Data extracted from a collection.
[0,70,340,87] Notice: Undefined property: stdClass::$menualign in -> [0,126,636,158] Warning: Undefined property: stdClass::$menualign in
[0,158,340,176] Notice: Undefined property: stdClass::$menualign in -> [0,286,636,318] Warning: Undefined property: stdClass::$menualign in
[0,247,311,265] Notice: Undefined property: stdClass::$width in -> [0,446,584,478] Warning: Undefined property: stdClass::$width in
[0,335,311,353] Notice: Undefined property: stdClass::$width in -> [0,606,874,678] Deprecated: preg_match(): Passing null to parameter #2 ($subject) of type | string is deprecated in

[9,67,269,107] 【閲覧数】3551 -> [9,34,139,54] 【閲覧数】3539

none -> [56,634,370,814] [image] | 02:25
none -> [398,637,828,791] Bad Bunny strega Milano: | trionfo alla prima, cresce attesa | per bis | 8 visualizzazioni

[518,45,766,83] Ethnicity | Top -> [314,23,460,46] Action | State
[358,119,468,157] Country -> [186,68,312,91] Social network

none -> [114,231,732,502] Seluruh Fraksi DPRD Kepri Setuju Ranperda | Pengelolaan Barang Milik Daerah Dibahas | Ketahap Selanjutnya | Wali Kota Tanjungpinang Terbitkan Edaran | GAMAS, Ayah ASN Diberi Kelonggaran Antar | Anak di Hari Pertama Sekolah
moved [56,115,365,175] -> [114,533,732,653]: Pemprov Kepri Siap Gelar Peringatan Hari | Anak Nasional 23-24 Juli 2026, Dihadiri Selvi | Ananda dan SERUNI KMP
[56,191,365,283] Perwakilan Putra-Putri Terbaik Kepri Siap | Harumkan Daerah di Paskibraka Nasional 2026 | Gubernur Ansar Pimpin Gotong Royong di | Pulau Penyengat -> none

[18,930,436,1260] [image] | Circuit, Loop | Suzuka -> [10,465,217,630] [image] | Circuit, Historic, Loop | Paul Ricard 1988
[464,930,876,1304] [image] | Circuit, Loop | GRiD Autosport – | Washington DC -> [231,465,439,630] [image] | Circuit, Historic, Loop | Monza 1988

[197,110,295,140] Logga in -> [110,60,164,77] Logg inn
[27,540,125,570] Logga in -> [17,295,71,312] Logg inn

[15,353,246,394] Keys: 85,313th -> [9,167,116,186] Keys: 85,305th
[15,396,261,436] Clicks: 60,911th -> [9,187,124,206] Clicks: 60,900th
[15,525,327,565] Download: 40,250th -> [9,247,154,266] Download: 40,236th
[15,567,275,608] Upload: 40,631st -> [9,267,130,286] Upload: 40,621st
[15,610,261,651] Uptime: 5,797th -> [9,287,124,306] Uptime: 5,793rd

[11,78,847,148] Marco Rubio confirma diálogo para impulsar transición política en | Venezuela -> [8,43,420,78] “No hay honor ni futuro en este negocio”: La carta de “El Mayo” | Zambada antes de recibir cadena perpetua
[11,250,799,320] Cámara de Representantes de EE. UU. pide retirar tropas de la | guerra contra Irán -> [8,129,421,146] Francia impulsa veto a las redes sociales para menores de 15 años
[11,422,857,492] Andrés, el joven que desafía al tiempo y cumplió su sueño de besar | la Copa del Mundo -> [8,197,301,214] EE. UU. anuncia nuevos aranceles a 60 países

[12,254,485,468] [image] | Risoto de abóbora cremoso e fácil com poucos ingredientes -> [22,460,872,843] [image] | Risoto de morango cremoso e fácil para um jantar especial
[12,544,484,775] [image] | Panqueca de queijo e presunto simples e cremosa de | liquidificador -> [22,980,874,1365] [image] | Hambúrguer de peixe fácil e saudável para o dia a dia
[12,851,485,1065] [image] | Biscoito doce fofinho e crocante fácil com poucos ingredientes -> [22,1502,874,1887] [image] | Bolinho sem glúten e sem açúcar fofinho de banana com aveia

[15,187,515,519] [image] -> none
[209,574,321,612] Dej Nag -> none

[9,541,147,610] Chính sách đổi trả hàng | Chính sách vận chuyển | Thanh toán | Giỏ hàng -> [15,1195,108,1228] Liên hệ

Exercise aim. Check each line of the data for "Siap". Copy the lines where it turns up.

Your solution.
moved [56,115,365,175] -> [114,533,732,653]: Pemprov Kepri Siap Gelar Peringatan Hari | Anak Nasional 23-24 Juli 2026, Dihadiri Selvi | Ananda dan SERUNI KMP
[56,191,365,283] Perwakilan Putra-Putri Terbaik Kepri Siap | Harumkan Daerah di Paskibraka Nasional 2026 | Gubernur Ansar Pimpin Gotong Royong di | Pulau Penyengat -> none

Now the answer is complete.